Pour ceux qui travaillent en service inter-entreprises, leur salaire dépend de la grille du Centre interservices de santé et de médecine au travail en entreprise (CISME) qui démarre à 1 800 euros brut. « Mais il n’y a que deux échelons, souligne Véronique. Nous sommes donc en négociation pour revoir cette grille. » Plus généralement, les salaires varient de 1 800 à 3 000 euros brut tous secteurs confondus.

Elle dit de vous !

« Les IST peuvent être amenés à avoir des liens avec les infirmières libérales, car de nombreux travailleurs ont des pathologies chroniques. Nous pouvons donc avoir des échanges sur un traitement, sur l’adaptation de doses, comme pour le diabète, ou si un salarié est en horaires alternés. Ces échanges vont s’intensifier, car de plus en plus de personnes porteuses de pathologies chroniques sont au travail. Les libérales peuvent beaucoup apporter aux IST sur le suivi d’un patient dans sa globalité et sur la technicité des soins, car ce sont des soignants de la pathologie. Les IST peuvent informer sur le lien entre la santé et le travail, et sur leurs connaissances des risques pour la santé. L’exercice des deux professions se ressemble, car il n’a pas lieu dans le milieu du soin mais dans la vie des gens, chez eux ou à leur travail. »

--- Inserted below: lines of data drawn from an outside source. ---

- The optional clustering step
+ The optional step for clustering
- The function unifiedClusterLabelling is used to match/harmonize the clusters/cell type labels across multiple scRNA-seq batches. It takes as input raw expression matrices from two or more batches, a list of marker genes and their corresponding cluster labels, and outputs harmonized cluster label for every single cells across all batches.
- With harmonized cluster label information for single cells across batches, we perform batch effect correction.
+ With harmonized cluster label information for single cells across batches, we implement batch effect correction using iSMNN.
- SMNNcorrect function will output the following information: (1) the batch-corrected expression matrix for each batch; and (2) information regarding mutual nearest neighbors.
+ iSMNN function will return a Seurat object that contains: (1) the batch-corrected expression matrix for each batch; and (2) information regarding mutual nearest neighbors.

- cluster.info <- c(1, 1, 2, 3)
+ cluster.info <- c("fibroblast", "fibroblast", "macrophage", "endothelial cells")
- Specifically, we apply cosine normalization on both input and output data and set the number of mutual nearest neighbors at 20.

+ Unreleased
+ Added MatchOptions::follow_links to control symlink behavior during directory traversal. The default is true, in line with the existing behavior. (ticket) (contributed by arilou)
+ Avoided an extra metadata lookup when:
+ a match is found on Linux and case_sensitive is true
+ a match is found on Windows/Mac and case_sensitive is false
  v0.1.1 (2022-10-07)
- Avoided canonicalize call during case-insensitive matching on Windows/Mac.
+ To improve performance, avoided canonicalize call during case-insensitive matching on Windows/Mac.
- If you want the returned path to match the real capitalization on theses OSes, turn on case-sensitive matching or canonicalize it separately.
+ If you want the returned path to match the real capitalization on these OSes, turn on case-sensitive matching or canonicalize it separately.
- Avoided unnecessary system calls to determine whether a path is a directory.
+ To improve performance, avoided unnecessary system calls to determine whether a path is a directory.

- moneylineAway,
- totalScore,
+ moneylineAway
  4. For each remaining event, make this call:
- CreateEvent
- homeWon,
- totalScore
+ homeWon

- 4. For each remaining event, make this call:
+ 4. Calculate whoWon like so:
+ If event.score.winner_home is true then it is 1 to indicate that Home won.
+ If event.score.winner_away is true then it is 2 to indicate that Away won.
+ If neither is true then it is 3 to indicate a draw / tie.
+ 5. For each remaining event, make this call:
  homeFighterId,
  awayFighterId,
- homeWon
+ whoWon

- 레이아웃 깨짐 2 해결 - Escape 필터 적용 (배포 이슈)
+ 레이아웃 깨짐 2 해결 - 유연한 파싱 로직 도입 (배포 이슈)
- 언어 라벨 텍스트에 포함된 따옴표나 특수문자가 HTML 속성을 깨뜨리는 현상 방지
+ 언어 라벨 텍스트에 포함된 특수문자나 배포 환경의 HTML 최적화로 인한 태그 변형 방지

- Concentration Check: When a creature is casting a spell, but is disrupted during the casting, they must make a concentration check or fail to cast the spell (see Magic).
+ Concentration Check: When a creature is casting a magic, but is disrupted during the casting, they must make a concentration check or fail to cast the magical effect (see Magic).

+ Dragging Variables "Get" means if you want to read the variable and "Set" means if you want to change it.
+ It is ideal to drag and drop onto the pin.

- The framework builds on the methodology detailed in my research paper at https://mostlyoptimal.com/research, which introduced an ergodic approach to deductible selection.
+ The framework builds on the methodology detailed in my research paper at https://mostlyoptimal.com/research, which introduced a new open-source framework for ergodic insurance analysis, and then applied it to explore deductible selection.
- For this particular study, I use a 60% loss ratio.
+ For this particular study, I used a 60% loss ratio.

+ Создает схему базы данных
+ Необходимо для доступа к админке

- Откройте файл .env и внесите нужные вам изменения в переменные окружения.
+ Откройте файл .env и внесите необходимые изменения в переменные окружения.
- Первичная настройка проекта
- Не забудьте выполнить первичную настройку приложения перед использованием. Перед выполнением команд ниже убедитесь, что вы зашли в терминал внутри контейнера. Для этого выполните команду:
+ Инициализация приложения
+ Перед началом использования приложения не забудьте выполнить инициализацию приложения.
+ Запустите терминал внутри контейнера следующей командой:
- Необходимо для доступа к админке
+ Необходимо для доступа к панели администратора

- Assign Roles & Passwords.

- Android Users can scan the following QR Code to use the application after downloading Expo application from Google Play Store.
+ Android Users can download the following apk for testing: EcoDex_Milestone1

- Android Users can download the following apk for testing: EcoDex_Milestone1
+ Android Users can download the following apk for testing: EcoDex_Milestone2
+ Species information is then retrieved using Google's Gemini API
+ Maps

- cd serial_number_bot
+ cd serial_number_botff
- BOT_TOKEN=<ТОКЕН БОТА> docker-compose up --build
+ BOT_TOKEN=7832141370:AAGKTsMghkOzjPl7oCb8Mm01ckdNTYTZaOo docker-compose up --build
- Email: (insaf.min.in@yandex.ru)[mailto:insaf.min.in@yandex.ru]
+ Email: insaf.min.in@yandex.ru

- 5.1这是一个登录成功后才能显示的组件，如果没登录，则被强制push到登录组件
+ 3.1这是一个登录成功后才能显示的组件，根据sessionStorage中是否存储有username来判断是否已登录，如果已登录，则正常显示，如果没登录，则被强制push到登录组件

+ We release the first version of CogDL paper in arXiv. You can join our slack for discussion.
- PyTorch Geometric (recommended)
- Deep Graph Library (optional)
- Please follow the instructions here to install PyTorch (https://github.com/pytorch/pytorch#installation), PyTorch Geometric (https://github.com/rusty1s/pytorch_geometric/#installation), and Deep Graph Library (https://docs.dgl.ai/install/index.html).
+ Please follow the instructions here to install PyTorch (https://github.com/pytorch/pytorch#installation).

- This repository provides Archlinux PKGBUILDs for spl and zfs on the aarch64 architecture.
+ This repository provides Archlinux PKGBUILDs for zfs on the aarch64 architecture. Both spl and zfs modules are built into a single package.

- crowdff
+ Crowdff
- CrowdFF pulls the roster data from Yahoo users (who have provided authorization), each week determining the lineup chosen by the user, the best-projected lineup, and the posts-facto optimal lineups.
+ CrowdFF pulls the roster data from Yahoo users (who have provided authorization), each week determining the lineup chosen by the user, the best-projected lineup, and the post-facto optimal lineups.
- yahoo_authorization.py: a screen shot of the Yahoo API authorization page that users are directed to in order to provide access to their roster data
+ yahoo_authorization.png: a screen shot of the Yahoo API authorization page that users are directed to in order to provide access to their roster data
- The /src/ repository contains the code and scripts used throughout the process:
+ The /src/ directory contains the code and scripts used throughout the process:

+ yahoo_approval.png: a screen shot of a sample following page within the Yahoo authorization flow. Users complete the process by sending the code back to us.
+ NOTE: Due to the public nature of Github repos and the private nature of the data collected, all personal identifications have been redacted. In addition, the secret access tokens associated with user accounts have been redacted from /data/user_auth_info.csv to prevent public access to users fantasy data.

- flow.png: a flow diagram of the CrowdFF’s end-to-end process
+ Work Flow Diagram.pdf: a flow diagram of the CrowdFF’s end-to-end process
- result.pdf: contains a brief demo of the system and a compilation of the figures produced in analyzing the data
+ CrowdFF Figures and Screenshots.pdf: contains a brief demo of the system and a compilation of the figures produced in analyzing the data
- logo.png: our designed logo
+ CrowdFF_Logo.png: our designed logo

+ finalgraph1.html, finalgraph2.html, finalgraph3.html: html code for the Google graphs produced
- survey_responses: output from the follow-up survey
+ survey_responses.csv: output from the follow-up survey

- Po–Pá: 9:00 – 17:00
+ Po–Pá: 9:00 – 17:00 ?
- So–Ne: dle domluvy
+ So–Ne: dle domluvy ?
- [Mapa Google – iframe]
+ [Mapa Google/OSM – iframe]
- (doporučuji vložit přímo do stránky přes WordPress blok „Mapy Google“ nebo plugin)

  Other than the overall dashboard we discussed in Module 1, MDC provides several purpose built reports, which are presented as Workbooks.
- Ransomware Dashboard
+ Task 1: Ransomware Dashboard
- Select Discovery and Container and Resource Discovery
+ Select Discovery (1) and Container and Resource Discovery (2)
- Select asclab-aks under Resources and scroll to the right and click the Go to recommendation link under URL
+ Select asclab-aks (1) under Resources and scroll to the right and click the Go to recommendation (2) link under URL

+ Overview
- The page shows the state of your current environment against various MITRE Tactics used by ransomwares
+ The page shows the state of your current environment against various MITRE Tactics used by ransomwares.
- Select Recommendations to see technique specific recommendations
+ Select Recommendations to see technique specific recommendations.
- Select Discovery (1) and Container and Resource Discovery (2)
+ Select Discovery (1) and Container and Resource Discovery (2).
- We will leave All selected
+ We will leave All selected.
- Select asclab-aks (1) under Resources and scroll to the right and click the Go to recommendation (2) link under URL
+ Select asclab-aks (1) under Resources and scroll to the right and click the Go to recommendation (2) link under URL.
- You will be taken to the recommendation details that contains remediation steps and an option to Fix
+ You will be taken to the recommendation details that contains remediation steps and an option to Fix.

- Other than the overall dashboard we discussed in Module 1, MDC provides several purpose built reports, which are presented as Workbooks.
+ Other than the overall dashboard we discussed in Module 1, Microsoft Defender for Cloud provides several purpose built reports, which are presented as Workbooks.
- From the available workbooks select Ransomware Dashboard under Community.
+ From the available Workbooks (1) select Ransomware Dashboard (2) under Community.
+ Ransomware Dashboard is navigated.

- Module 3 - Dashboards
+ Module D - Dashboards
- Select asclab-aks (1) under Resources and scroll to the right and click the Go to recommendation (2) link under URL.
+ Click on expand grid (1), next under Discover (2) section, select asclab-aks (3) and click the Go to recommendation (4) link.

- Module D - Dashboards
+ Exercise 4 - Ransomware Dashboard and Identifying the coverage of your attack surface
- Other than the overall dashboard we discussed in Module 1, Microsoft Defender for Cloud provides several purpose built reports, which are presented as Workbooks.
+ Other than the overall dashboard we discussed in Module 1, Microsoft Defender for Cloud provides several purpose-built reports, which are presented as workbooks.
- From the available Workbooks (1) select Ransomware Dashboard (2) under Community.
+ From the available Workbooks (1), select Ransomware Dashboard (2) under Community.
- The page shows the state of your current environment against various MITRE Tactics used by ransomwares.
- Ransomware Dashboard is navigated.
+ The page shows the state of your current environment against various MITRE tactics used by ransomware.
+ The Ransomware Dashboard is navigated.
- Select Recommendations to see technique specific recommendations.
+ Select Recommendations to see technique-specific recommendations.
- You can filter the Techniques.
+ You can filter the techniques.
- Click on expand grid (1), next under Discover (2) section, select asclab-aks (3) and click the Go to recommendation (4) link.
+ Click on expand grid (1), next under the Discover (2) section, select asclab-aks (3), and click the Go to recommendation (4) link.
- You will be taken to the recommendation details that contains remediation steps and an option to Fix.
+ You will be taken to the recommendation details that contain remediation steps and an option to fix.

PROFESSIONNELS DE LA SANTÉ AU TRAVAIL

Manque de reconnaissance

« Quand les Ifsi m’invitent à venir parler de la profession d’IST auprès des élèves, je n’hésite pas, car il y a un vrai manque d’informations autour de ce métier », soutient Véronique. Les modules de santé publique ne sont pas très présents dans le cursus des étudiants en soins infirmiers, même depuis la réforme. » Selon elle, la prévention est le « parent pauvre » en France. « C’est pareil du côté des médecins du travail qui essuient une véritable pénurie de professionnels », remarque-t-elle. Plus de la moitié d’entre eux ont plus de 55 ans, peu d’internes sont formés et le métier n’est ni attractif ni valorisé: « Dès la formation, il faudrait apporter une vision plus dynamique de la profession. » Du côté des IST, avec les entretiens infirmiers créés avec la réforme, les infirmières reviennent à leur coeur de métier. « Il faut montrer que cette spécialité est en train de changer avec la réforme », considère-t-elle.